=== Directions ===
Each line with the word "py文件可以使用以下命令" must appear in the answer, copied from the records.

Before-and-after change data
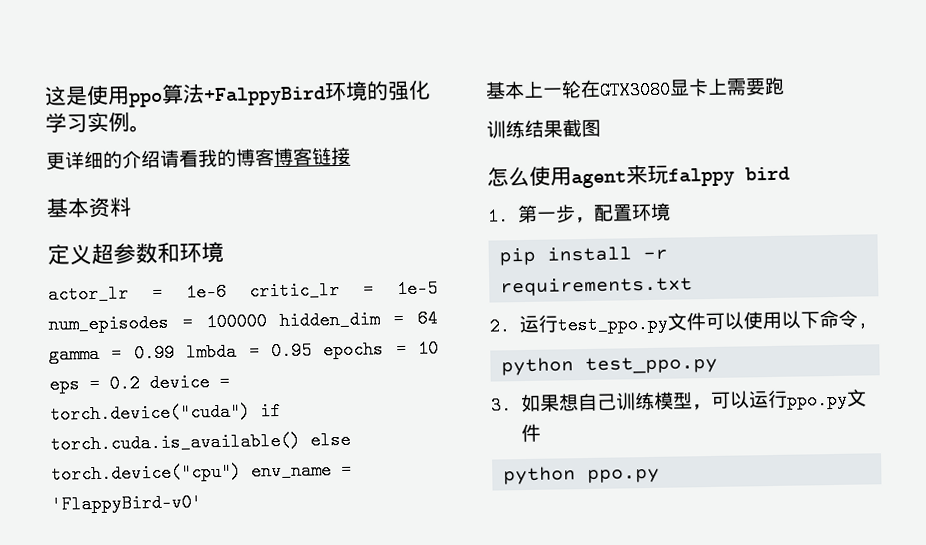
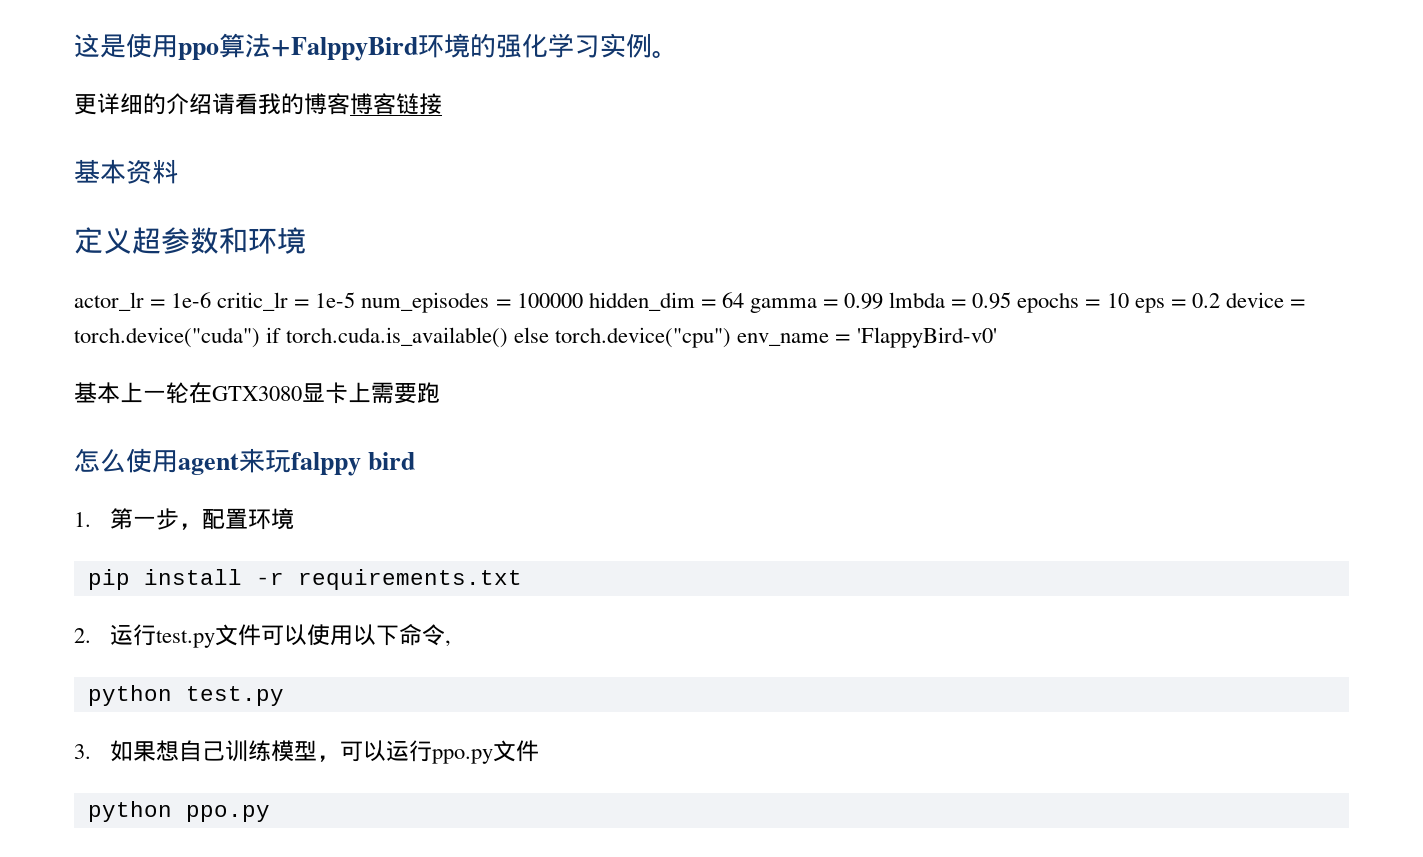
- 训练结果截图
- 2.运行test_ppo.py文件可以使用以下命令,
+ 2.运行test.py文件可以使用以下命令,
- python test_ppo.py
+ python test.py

=== Solution to this task ===
- 2.运行test_ppo.py文件可以使用以下命令,
+ 2.运行test.py文件可以使用以下命令,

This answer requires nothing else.